**What the exercise asks:**
If pictures are present, leave them out, and copy the data word for word.

**Data to examine:**
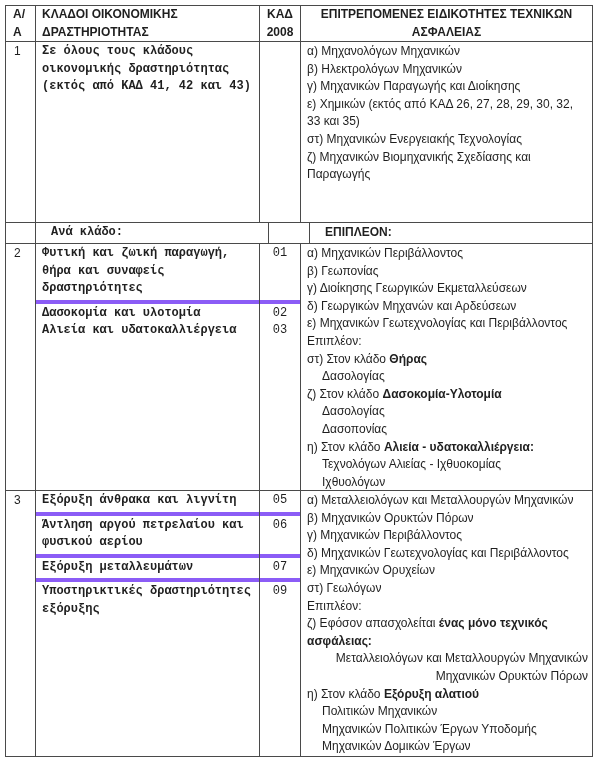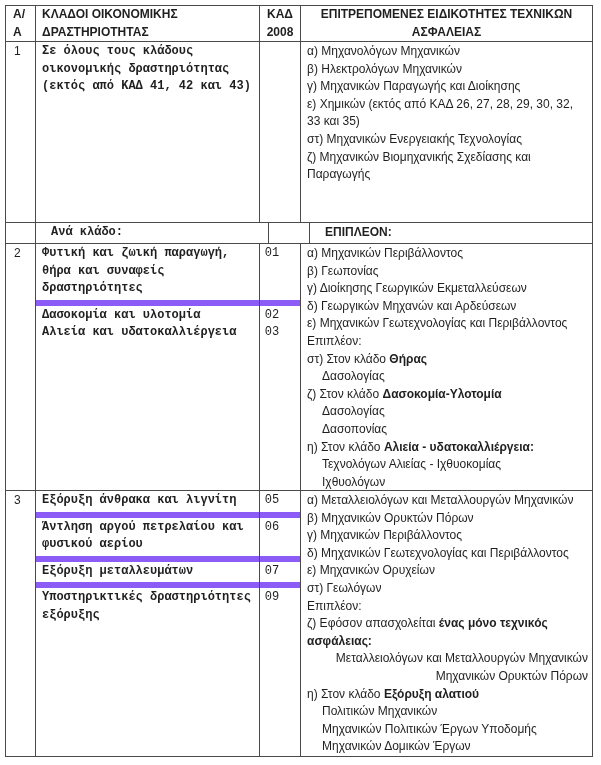"Φυτική και ζωική παραγωγή, θήρα" .subrow { border-bottom: 6px solid #8b5cf6 -> 4px solid #8b5cf6 }
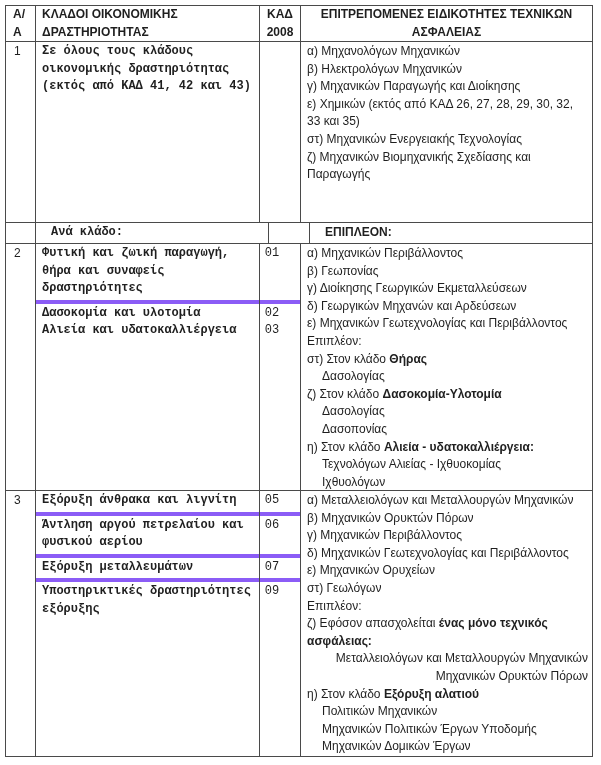"01" .pair .kad { right: 8px -> 0 }
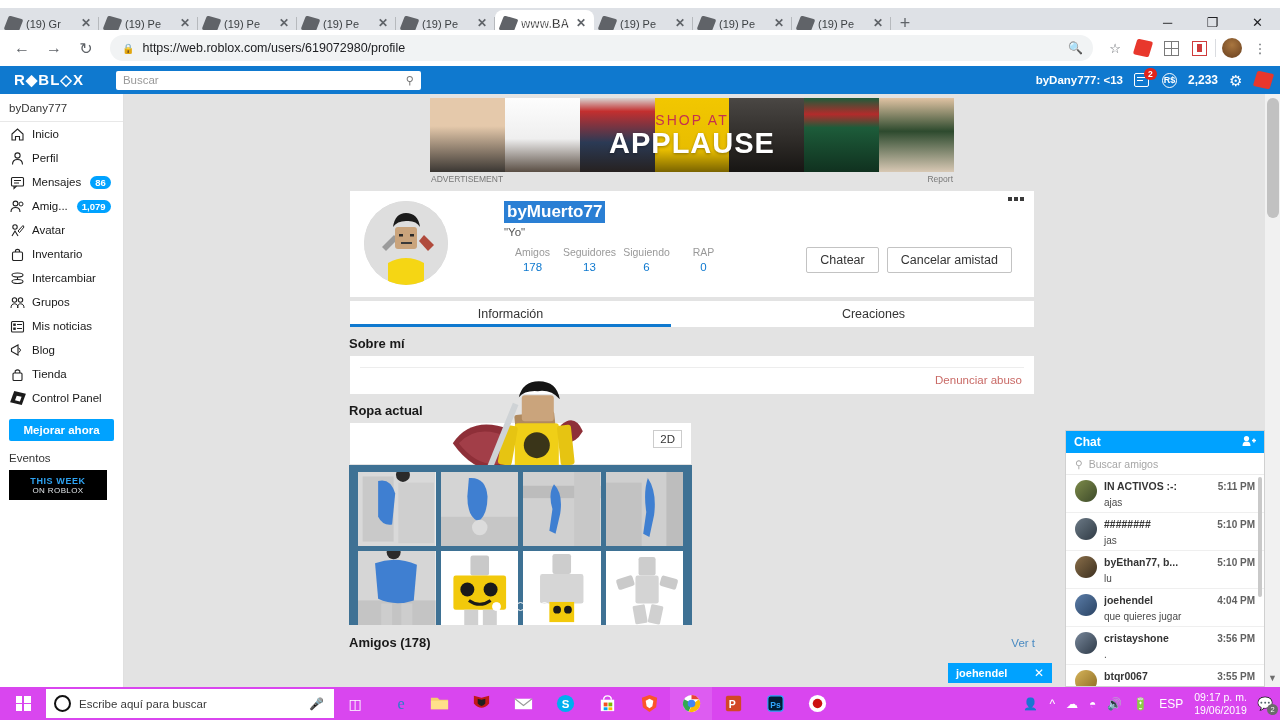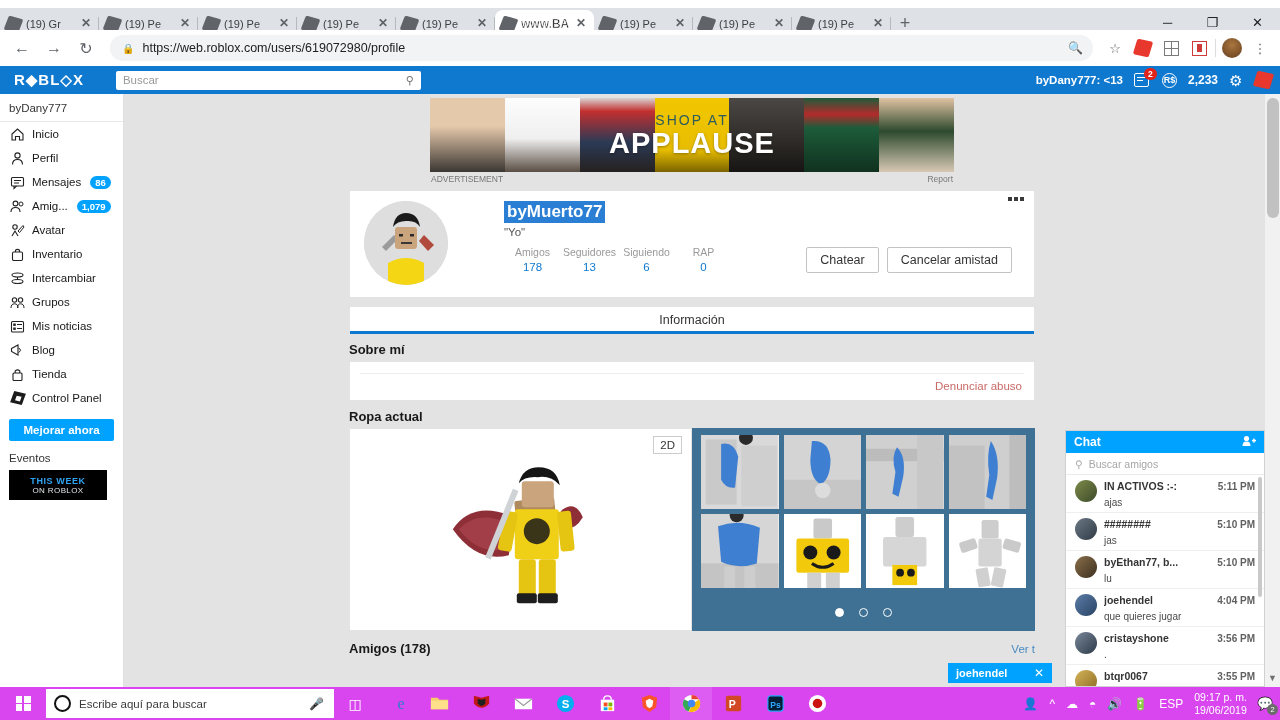"SHOP AT" .ad-text .sa { color: #0c4a6e -> #be185d }
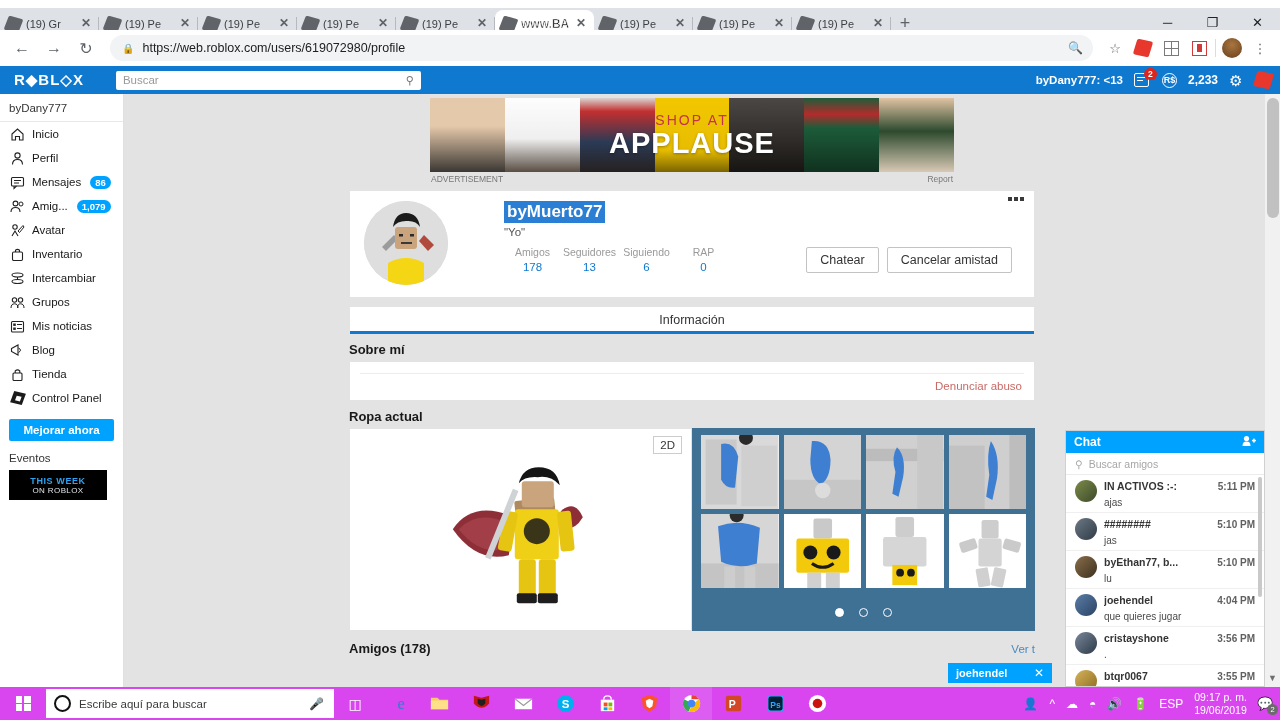"Información" .tabs-card { flex-direction: column -> none; margin-top: 8px -> 2px }
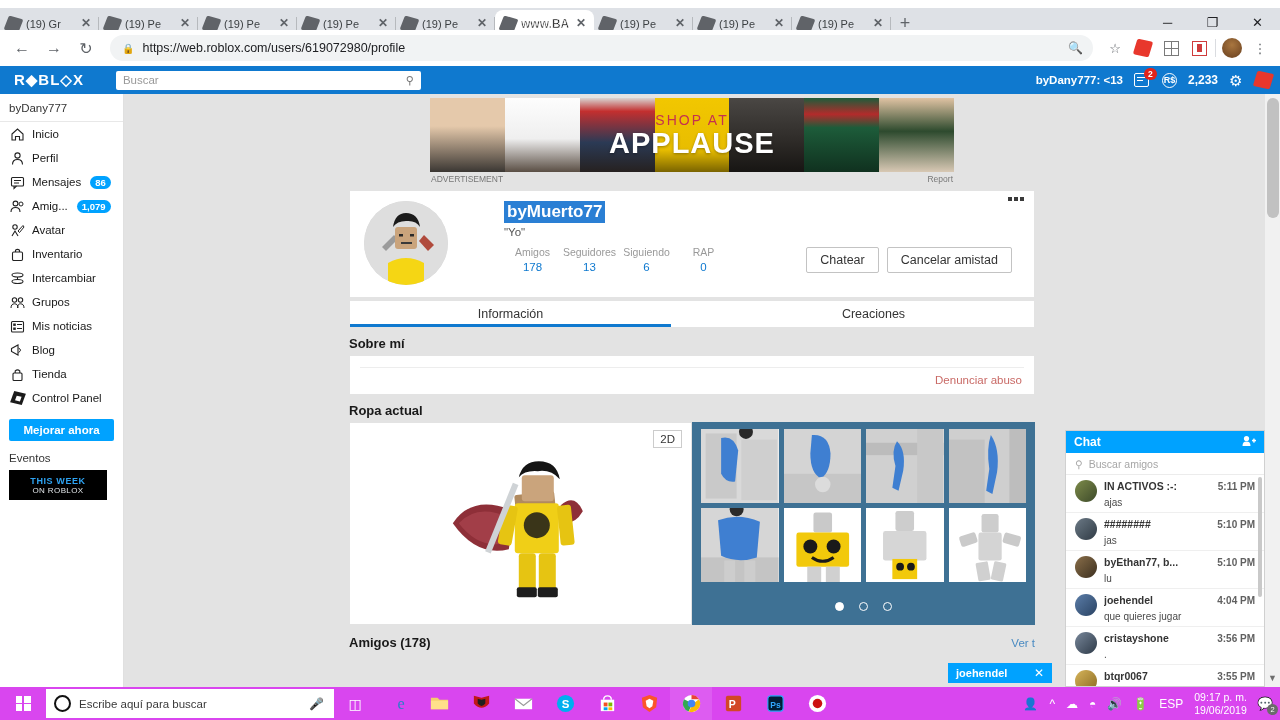"2D" .clothing-card { flex-direction: none -> column }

**Response to this exercise:**
"Φυτική και ζωική παραγωγή, θήρα" .subrow { border-bottom: 6px solid #8b5cf6 -> 4px solid #8b5cf6 }
"01" .pair .kad { right: 8px -> 0 }
"SHOP AT" .ad-text .sa { color: #0c4a6e -> #be185d }
"Información" .tabs-card { flex-direction: column -> none; margin-top: 8px -> 2px }
"2D" .clothing-card { flex-direction: none -> column }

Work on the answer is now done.